__Provided records__
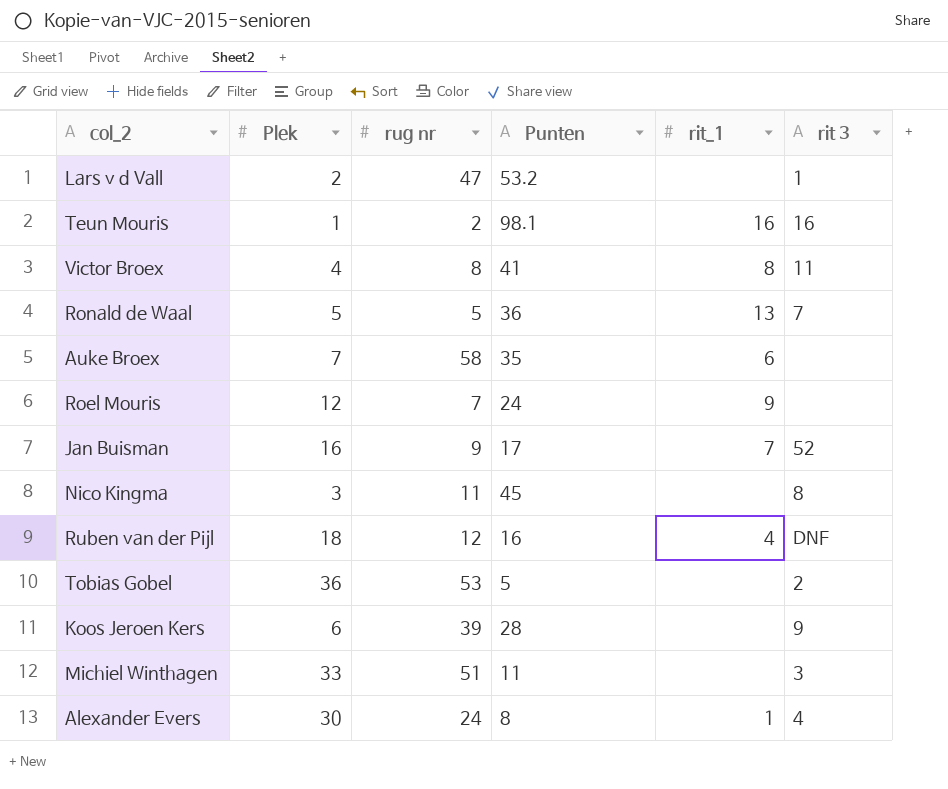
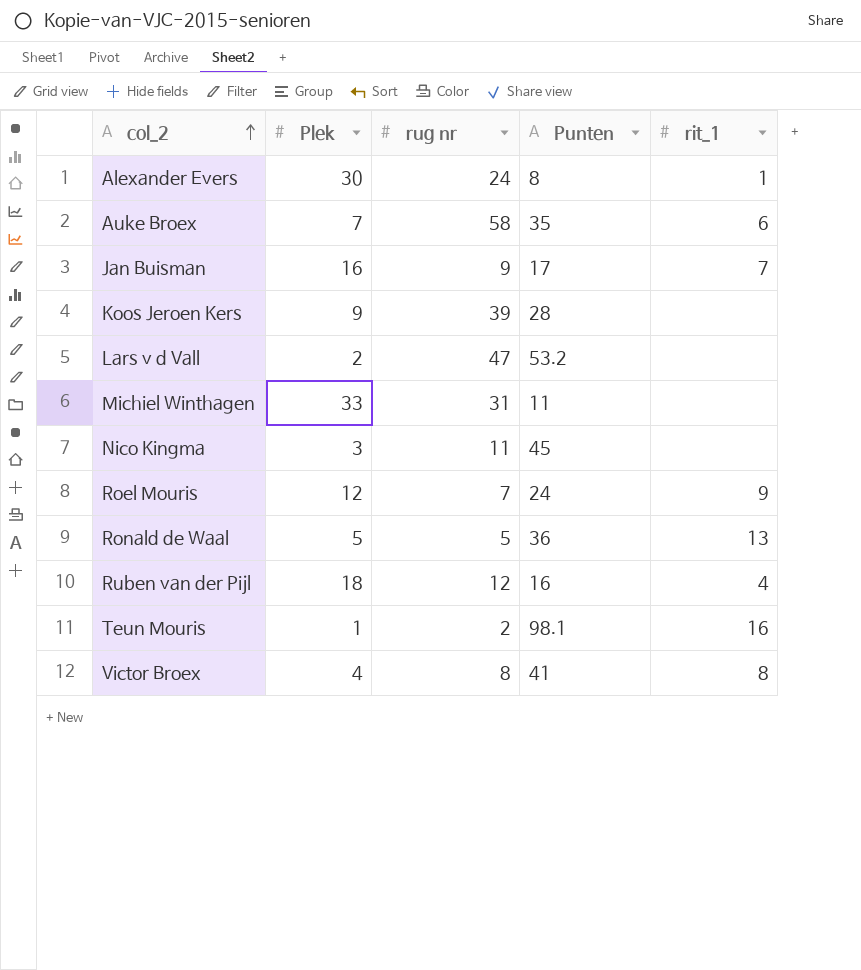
row order: none -> col_2 ascending
column rit 3 | position: 6 -> none
row Tobias Gobel: 36 | 53 | 5 | none | 2 -> none
Koos Jeroen Kers | Plek: 6 -> 9
Michiel Winthagen | rug nr: 51 -> 31

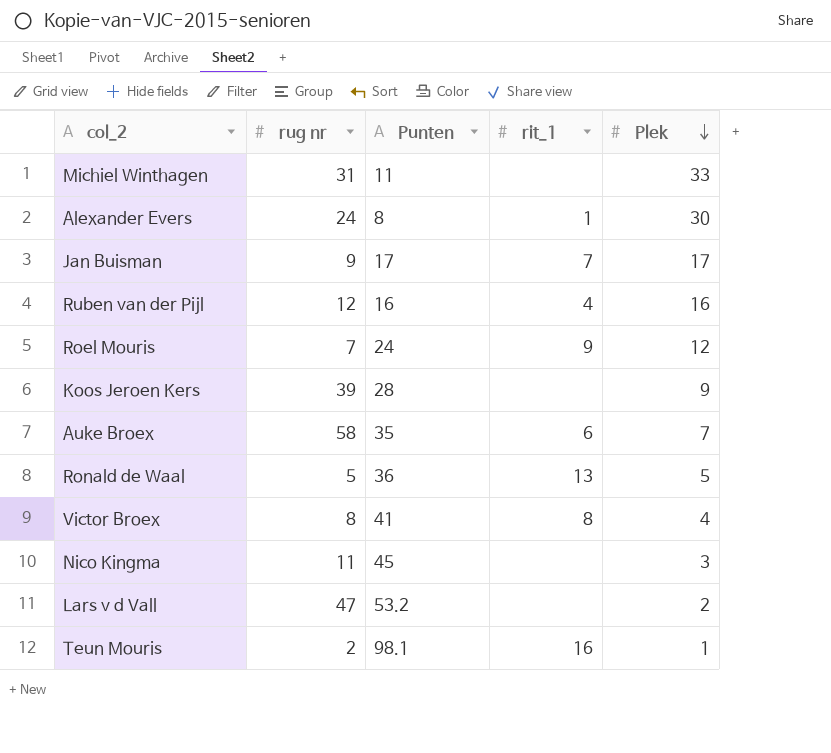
row order: col_2 ascending -> Plek descending
column Plek | position: 2 -> 5
Jan Buisman | Plek: 16 -> 17
Ruben van der Pijl | Plek: 18 -> 16

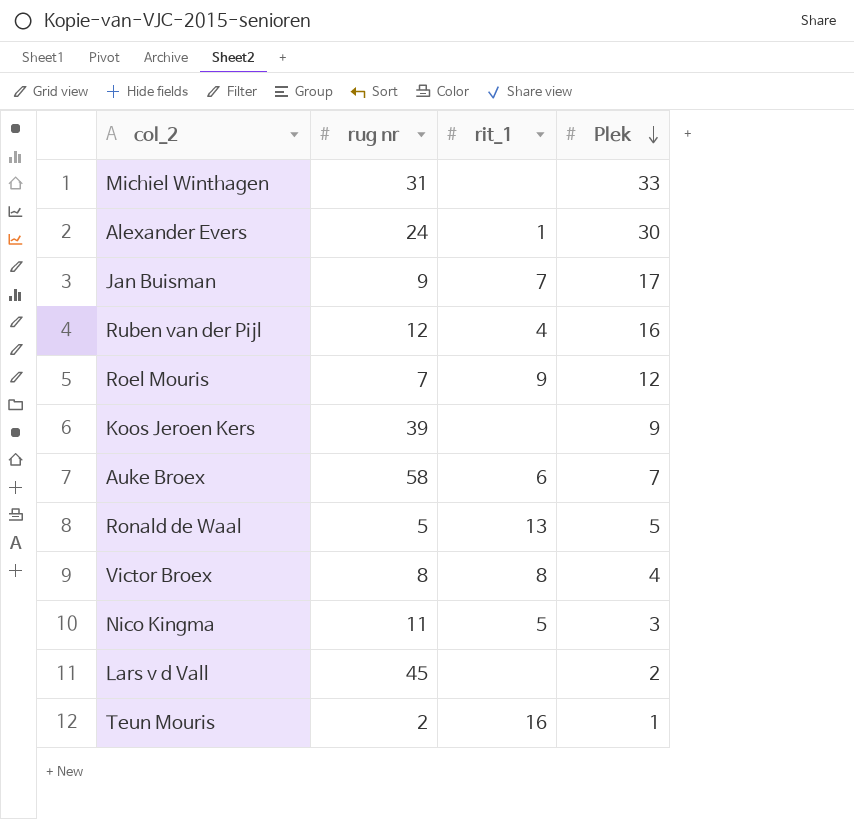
column Punten | position: 3 -> none
Nico Kingma | rit_1: none -> 5
Lars v d Vall | rug nr: 47 -> 45

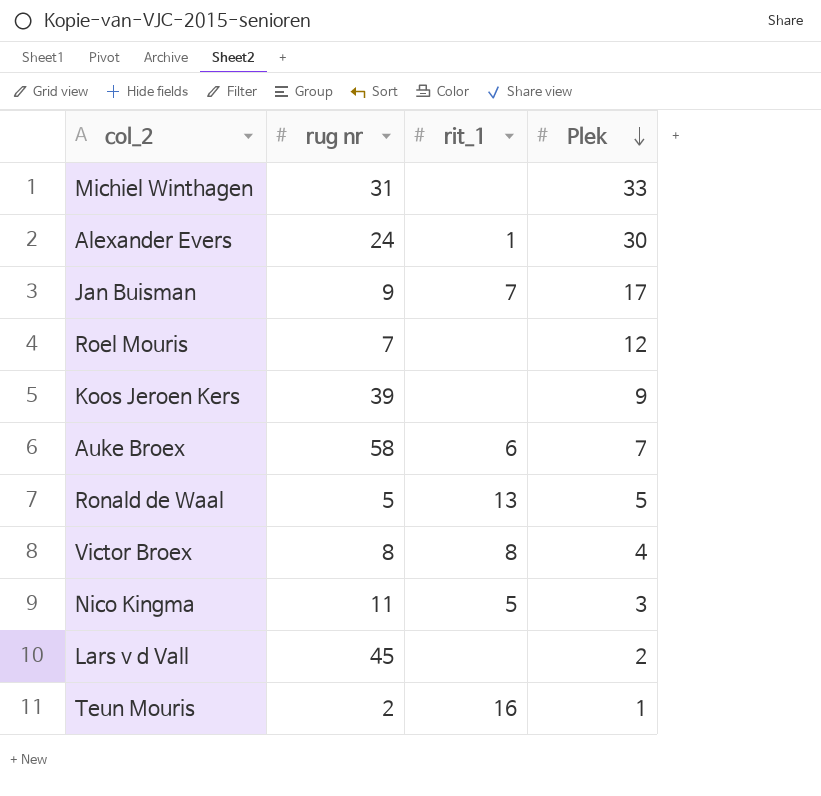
row Ruben van der Pijl: 12 | 4 | 16 -> none
Roel Mouris | rit_1: 9 -> none

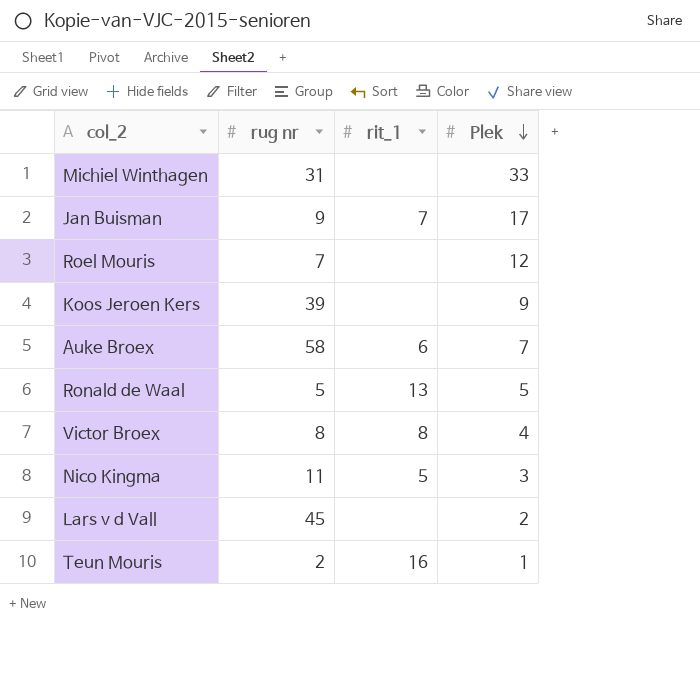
row Alexander Evers: 24 | 1 | 30 -> none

__Your task__
Check each line above for the string "Ruben" and show the ones that have it.

__Reply__
Ruben van der Pijl | Plek: 18 -> 16
row Ruben van der Pijl: 12 | 4 | 16 -> none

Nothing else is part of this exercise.